CRIMSON: A Clinically-Grounded LLM-Based Metric for Generative Radiology Report Evaluation

CRIMSON is a clinically grounded evaluation framework for chest X-ray report generation that assesses reports based on diagnostic correctness, contextual relevance, and patient safety. Unlike prior metrics, CRIMSON incorporates full clinical context, including patient age, indication, and guideline-based decision rules. CRIMSON evaluates only abnormal findings, excluding normal findings from scoring. The framework categorizes errors into a comprehensive taxonomy covering false findings, missing findings, and eight attribute-level errors (e.g., location, severity, measurement, and diagnostic overinterpretation). Each finding is assigned a clinical significance level (urgent, actionable non-urgent, non-actionable, or expected/benign), based on a guideline developed in collaboration with attending cardiothoracic radiologists, enabling severity-aware weighting that prioritizes clinically consequential mistakes over benign discrepancies. Findings are weighted as 1.0 (urgent), 0.5 (actionable non-urgent), 0.25 (non-actionable), or 0.0 (expected/benign), and attribute errors are weighted as 0.5 (significant) or 0.0 (negligible).

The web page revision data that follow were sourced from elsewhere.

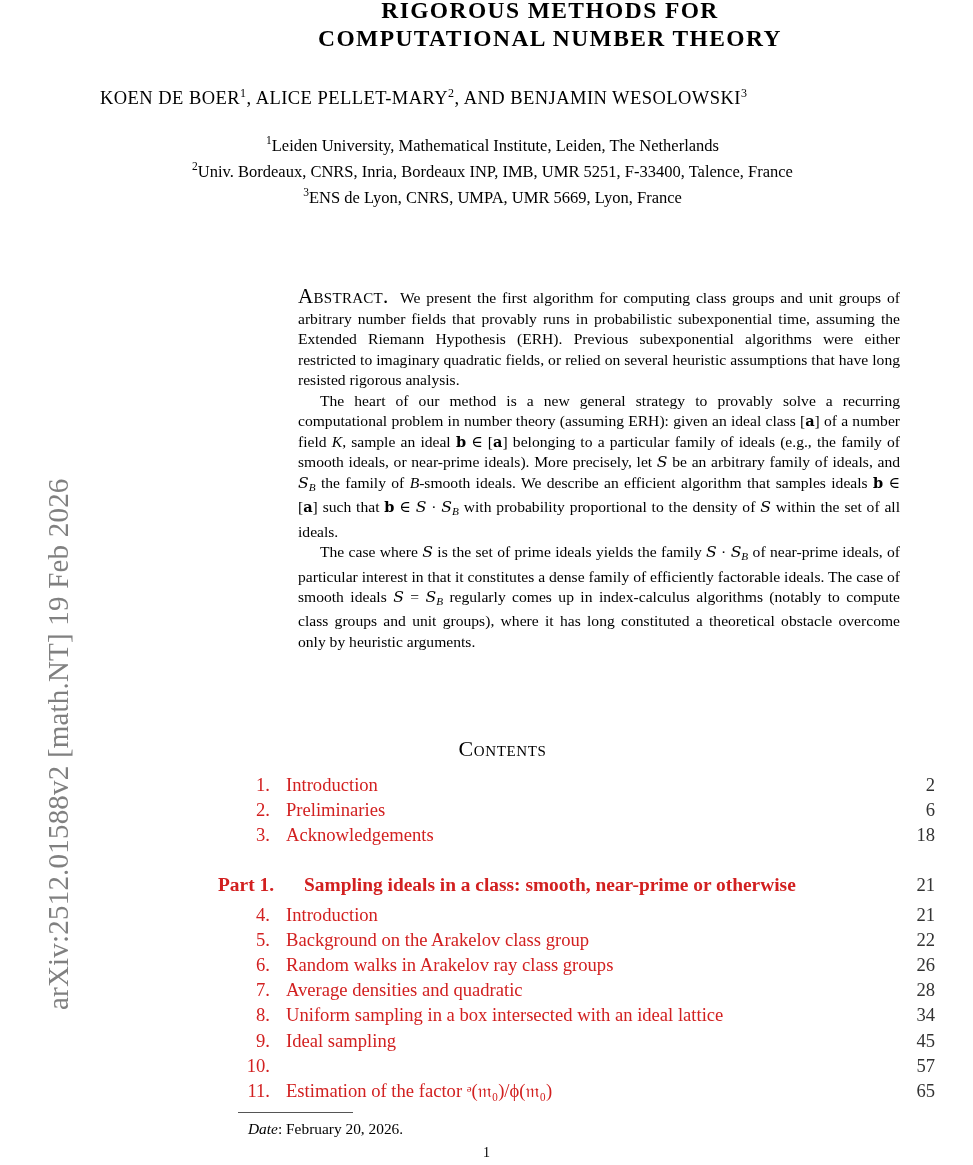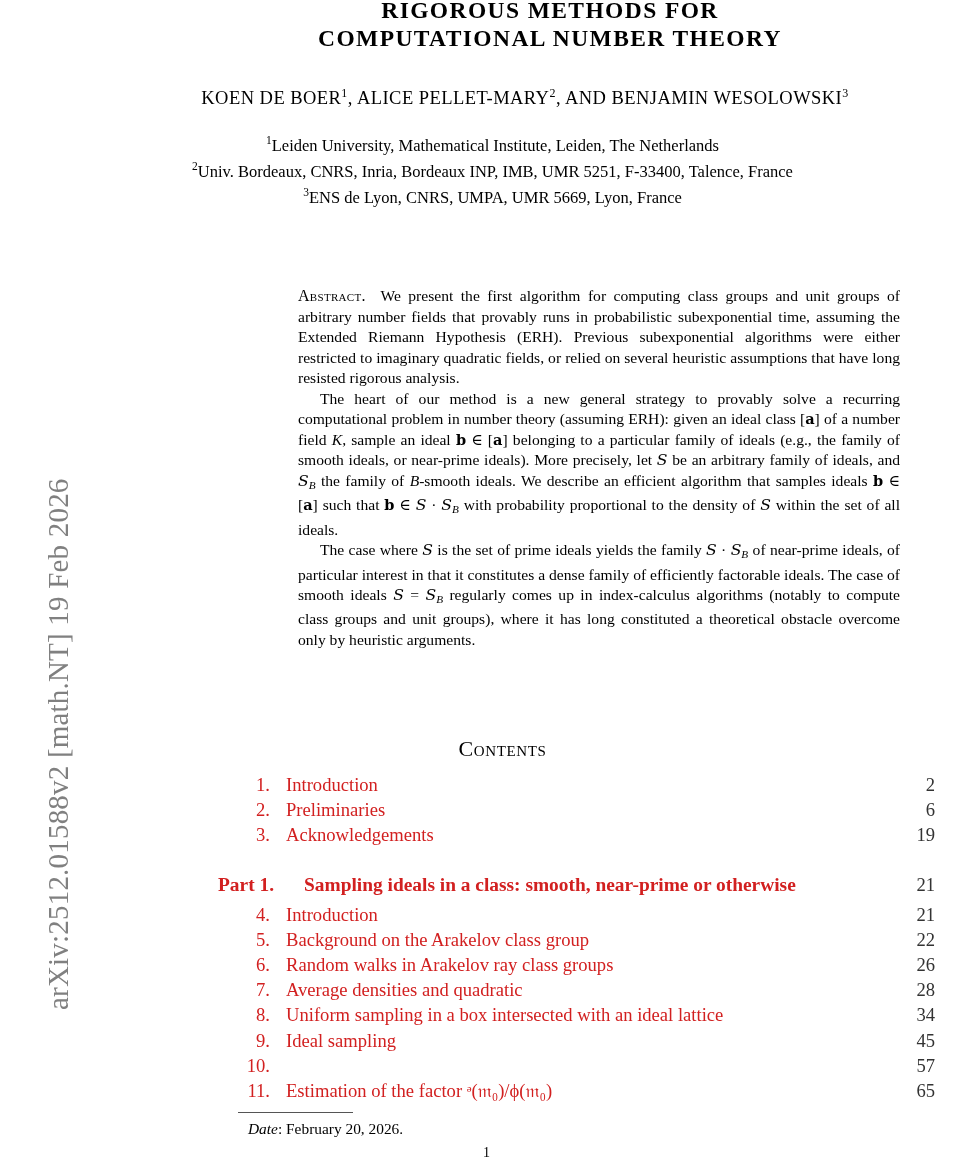"KOEN DE BOER1, ALICE PELLET-MARY2," #authors { text-align: center -> left }
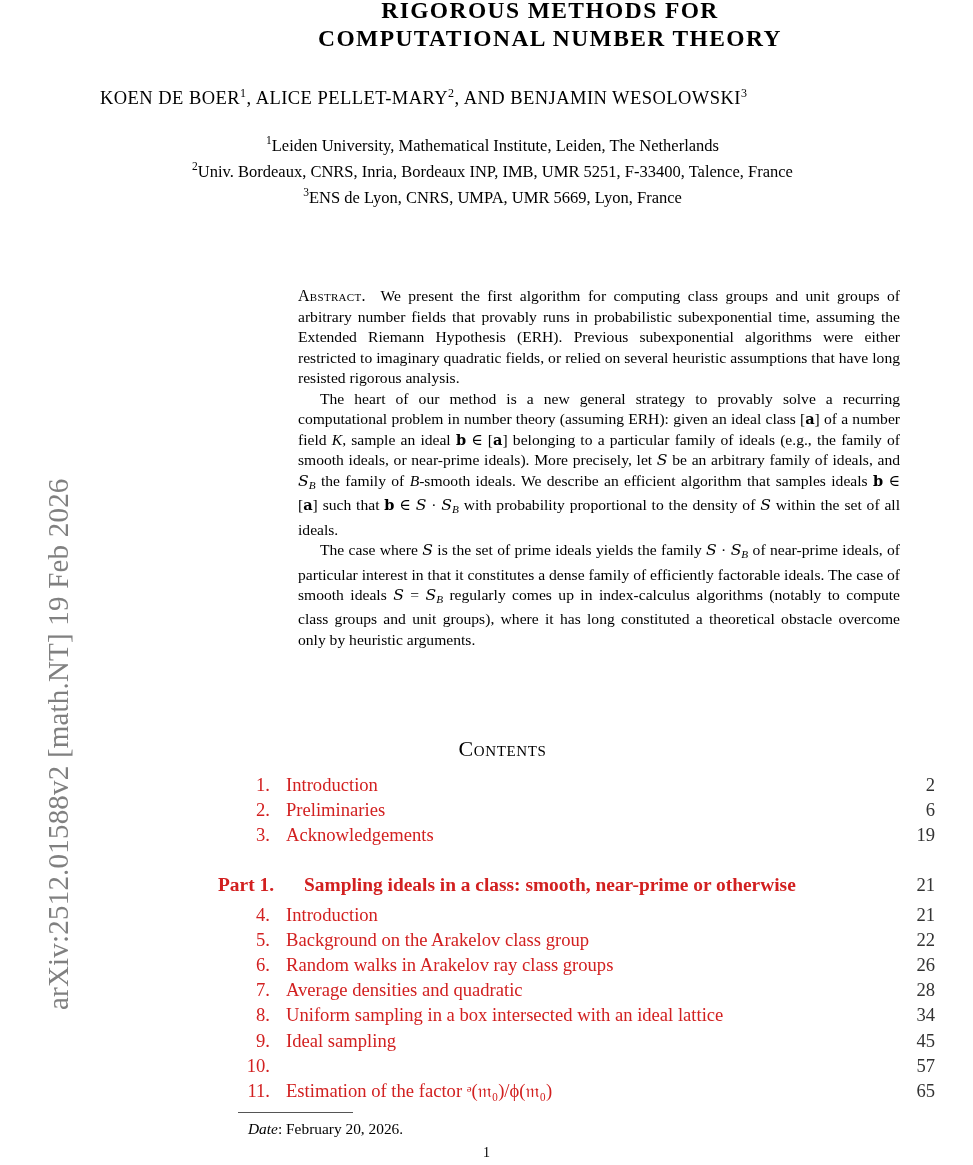"Abstract." #abstract .abs-head { font-size: 16px -> 21px }
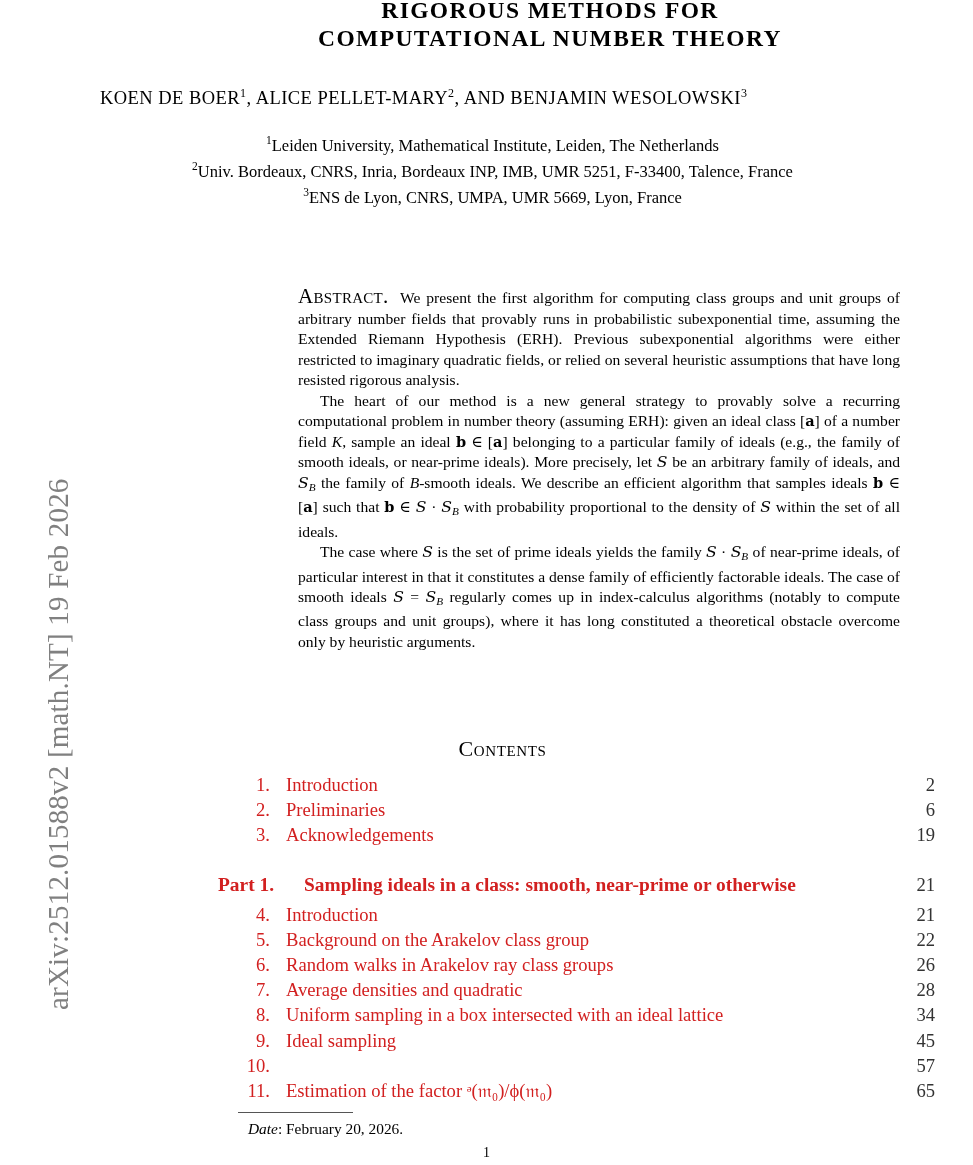"19" span.toc-page { text: 19 -> 18 }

After weighting, the framework produces a score in the range of (-1, 1], where 1 represents a perfect report, 0 indicates the report is no more informative than a normal template, and negative scores indicate more weighted errors than correct findings.

Installation

Step 1: Create and activate a dedicated environment (Conda or Python venv):

# Option 1: Conda
conda create -n crimson python=3.12 -y
conda activate crimson

# Option 2: Python venv
python -m venv crimson
source crimson/bin/activate

python -m pip install --upgrade pip

Step 2: Install CRIMSON:

pip install crimson-score

Or install from source:

git clone https://github.com/rajpurkarlab/CRIMSON.git
cd CRIMSON
pip install -e .

Usage

By default, CRIMSON uses the fine-tuned MedGemmaCRIMSON model via HuggingFace.

To use OpenAI GPT models instead, set your API key:

export OPENAI_API_KEY="your-openai-api-key"

Scoring a report pair

from CRIMSON import CRIMSONScore

# Default: uses the HuggingFace MedGemmaCRIMSON model
scorer = CRIMSONScore()
result = scorer.evaluate(
    reference_findings="Cardiomegaly. Small bilateral pleural effusions.",
    predicted_findings="Normal heart size. Small left pleural effusion.",
)

print(f"CRIMSON Score: {result['crimson_score']:.2f}")
print(f"False findings: {result['error_counts']['false_findings']}")
print(f"Missing findings: {result['error_counts']['missing_findings']}")
print(f"Attribute errors: {result['error_counts']['attribute_errors']}")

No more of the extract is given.